New Delhi, Sep 20 (IANS) Leave alone the dynasty, their title has become a byword for luxurious indulgence, cultural refinement, genteel fastidiousness — the famed ‘nafasat’ and ‘nazakat’, and political passivity, but do the Nawabs of Awadh deserve their posthumous (largely) ignoble reputation?
Or is it a historic hatchet job by a foreign power, steadily gobbling up large tracts of the Indian subcontinent amid a tumultuous era, and denigrating all the powerful national political entities that could have blocked its path of territorial aggrandisement?
It is the latter thesis that author Ira Mukhoty focuses on in her latest work ‘The Lion and The Lily: The Rise and Fall of Awadh’ (Aleph Book Company, Rs 999, 504 pages) as she seeks to set the record straight on “a largely tainted and skewed version of history, especially with regard to the tumultuous eighteenth century, and in particular pertaining to Lucknow and the province of Awadh.”
This, she adds, ensures that the “multiplicity of truths and voices that make up the complex and intertwined world of the century comes to us largely in bland soliloquy.”
As she charts the course of the realm of Awadh and its first few nawabs, her backdrop is not only the turbulent subcontinent throughout the 18th century but also the wider chessboard signifying the global duel for supremacy between the dominant powers of the day. Mukhoty goes on to show that India was not just another battleground in Britain and France’s conflict, but what happened there had its repercussions far around the world — particularly the eastern coast of what was then British America.
Another major element that Mukhoty, whose earlier works on Indian history include ‘Heroines: Powerful Indian Women of Myth and History’ (2017), ‘Akbar: The Great Mughal’ (2020), as well as debut novel ‘Song of Draupadi’ (2021), is the outcome of the “monochrome recording of Indian history.”
This, she argues, suggests the “inevitability of British expansion, accompanied by a certain sighing acquiescence, or worse still, a simpering ineptitude on the part of many Indian rulers to this takeover.”
However, British rule was never foreordained or easy, she contends, citing Maya Jasanoff, author of ‘Edge of Empire: Lives, Culture, and Conquest in the East, 1750-1850’ (2006), who chronicled how both indigenous powers and the French contested British expansion in India.
In fact, Mukhoty’s book begins with what was the beginning of the European armed challenge to well-established authority, long before Plassey and beyond the Portuguese, who were content in their coastal enclaves and never confronted the Mughals, when a French force, which overran Madras in 1746, defeated – twice – a Mughal force, led by the Nawab of the Carnatic’s son.
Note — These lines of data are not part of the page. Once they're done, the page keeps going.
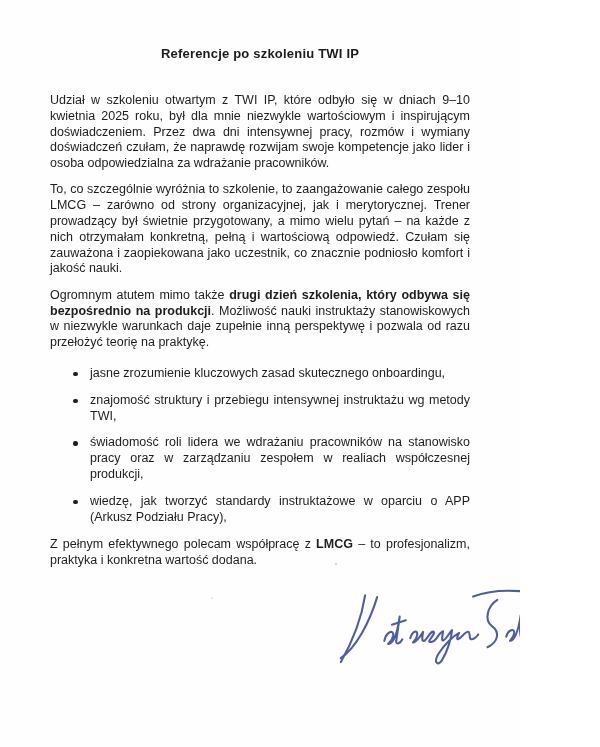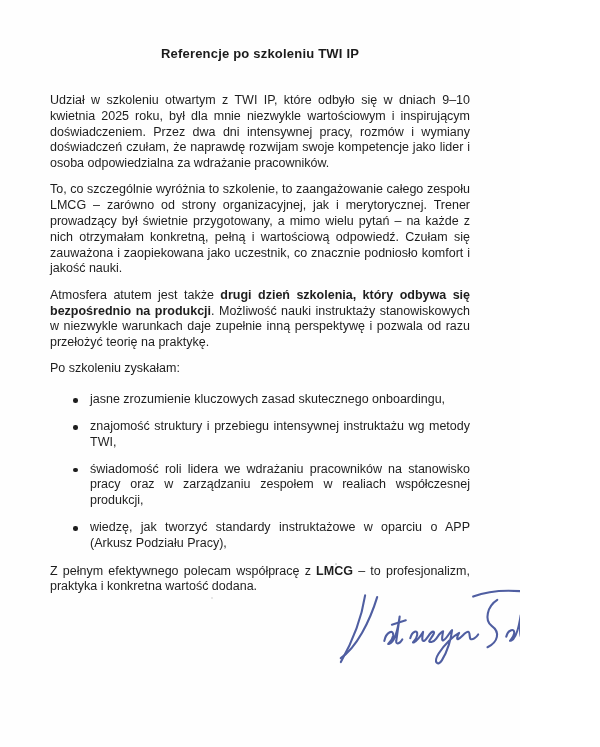--- a/index.html
+++ b/index.html
@@ -97,7 +97,7 @@
     <div id="doc-body">
         <p class="para"><span>Udział w szkoleniu otwartym z TWI IP, które odbyło się w dniach 9–10 kwietnia 2025 roku, był dla mnie niezwykle wartościowym i inspirującym doświadczeniem. Przez dwa dni intensywnej pracy, rozmów i wymiany doświadczeń czułam, że naprawdę rozwijam swoje kompetencje jako lider i osoba odpowiedzialna za wdrażanie pracowników.</span></p>
         <p class="para"><span>To, co szczególnie wyróżnia to szkolenie, to zaangażowanie całego zespołu LMCG – zarówno od strony organizacyjnej, jak i merytorycznej. Trener prowadzący był świetnie przygotowany, a mimo wielu pytań – na każde z nich otrzymałam konkretną, pełną i wartościową odpowiedź. Czułam się zauważona i zaopiekowana jako uczestnik, co znacznie podniosło komfort i jakość nauki.</span></p>
-        <p class="para"><span>Atmosfera atutem jest także </span><strong>drugi dzień szkolenia, który odbywa się bezpośrednio na produkcji</strong><span>. Możliwość nauki instruktaży stanowiskowych w niezwykle warunkach daje zupełnie inną perspektywę i pozwala od razu przełożyć teorię na praktykę.</span></p>
+        <p class="para"><span>Ogromnym atutem mimo także </span><strong>drugi dzień szkolenia, który odbywa się bezpośrednio na produkcji</strong><span>. Możliwość nauki instruktaży stanowiskowych w niezwykle warunkach daje zupełnie inną perspektywę i pozwala od razu przełożyć teorię na praktykę.</span></p>
         <p class="para"><span>Po szkoleniu zyskałam:</span></p>
         <ul class="bullets">
           <li><span>jasne zrozumienie kluczowych zasad skutecznego onboardingu,</span></li>

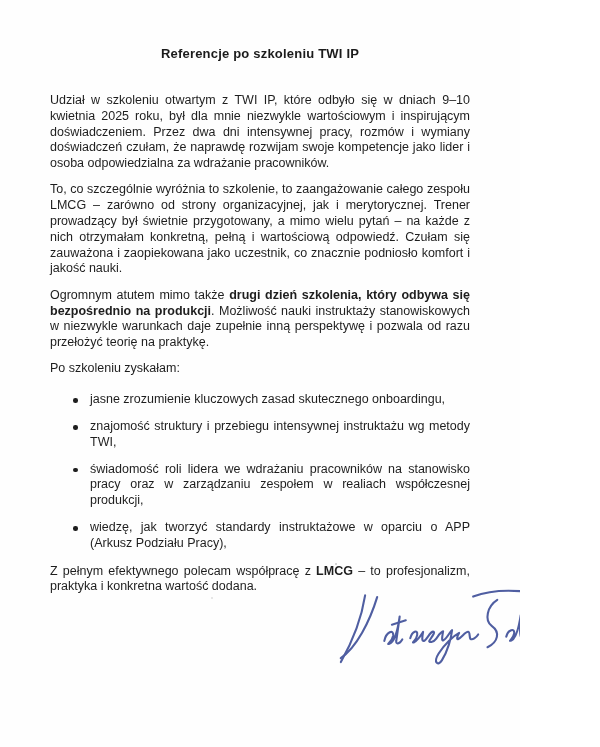--- a/index.html
+++ b/index.html
@@ -98,7 +98,6 @@
         <p class="para"><span>Udział w szkoleniu otwartym z TWI IP, które odbyło się w dniach 9–10 kwietnia 2025 roku, był dla mnie niezwykle wartościowym i inspirującym doświadczeniem. Przez dwa dni intensywnej pracy, rozmów i wymiany doświadczeń czułam, że naprawdę rozwijam swoje kompetencje jako lider i osoba odpowiedzialna za wdrażanie pracowników.</span></p>
         <p class="para"><span>To, co szczególnie wyróżnia to szkolenie, to zaangażowanie całego zespołu LMCG – zarówno od strony organizacyjnej, jak i merytorycznej. Trener prowadzący był świetnie przygotowany, a mimo wielu pytań – na każde z nich otrzymałam konkretną, pełną i wartościową odpowiedź. Czułam się zauważona i zaopiekowana jako uczestnik, co znacznie podniosło komfort i jakość nauki.</span></p>
         <p class="para"><span>Ogromnym atutem mimo także </span><strong>drugi dzień szkolenia, który odbywa się bezpośrednio na produkcji</strong><span>. Możliwość nauki instruktaży stanowiskowych w niezwykle warunkach daje zupełnie inną perspektywę i pozwala od razu przełożyć teorię na praktykę.</span></p>
-        <p class="para"><span>Po szkoleniu zyskałam:</span></p>
         <ul class="bullets">
           <li><span>jasne zrozumienie kluczowych zasad skutecznego onboardingu,</span></li>
           <li><span>znajomość struktury i przebiegu intensywnej instruktażu wg metody TWI,</span></li>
However, the French did not follow through.
Mukhoty’s book, and several other recent works like Roderick Mathews’ ‘The Flaws In The Jewel: Challenging the Myths of British India’ (2010), with its fine selection of counterfactual alternatives, shows there were at least several powers, who could have countered the British in the late 18th century. These were the Nawabs of Awadh – at least the first three, the ‘Great Maratha’ Mahadji Scindia, and Mysore’s Tipu Sultan, but the latter two had passed away or been eliminated by the century’s last decade and Awadh shackled.
Focusing on Awadh, Mukhoty seeks to understand the “finesse with which the nawabs and begums navigated a constantly changing world.”
Thus, apart from the Nawabs — of which she covers the first four (out of 10) and it is latter two who get the most prominence, some of their indomitable and influential consorts like Nawab Aliya Sadrunissa or Nawab Begum, wife of the second Nawab, the famously monogamous Safdar Jang, whose name lives on in large part of south Delhi, and Aliya Amat-uz-Zehra or Bahu Begum, the wife of his successor Shuja-ud-Daula, get their due.
Both the Begums, who used to live in Faizabad — while it was the Nawabi capital and after, controlled large fortunes and exerted considerable power beyond zenana politics. As we learn here, they had a role in the revolt of Raja Chait Singh of Benares — a major threat to British expansion into the north. They were to be hounded and vilified by the British. But, it did backfire on Warren Hastings — history students will remember that the “despoliation of Begums of Oudh” was a charge against him in his impeachment.
This work also throws new light on a large host of many other contemporary Indian rulers and noblemen, the courtiers of Awadh — loyal (especially Rajas Tikait Rai and Jhau Lal) or time-serving, venal, power-hungry invaders and colonisers, and intrepid French adventurers (beyond the ubiquitous Claude Martin).
The politics are interspersed with sections on religion, art, literature, fashion, and cuisine – and the evolution of the ‘Ganga-Jamuni’ tehzeeb. Hopefully, there will be a sequel covering the latter Nawabs.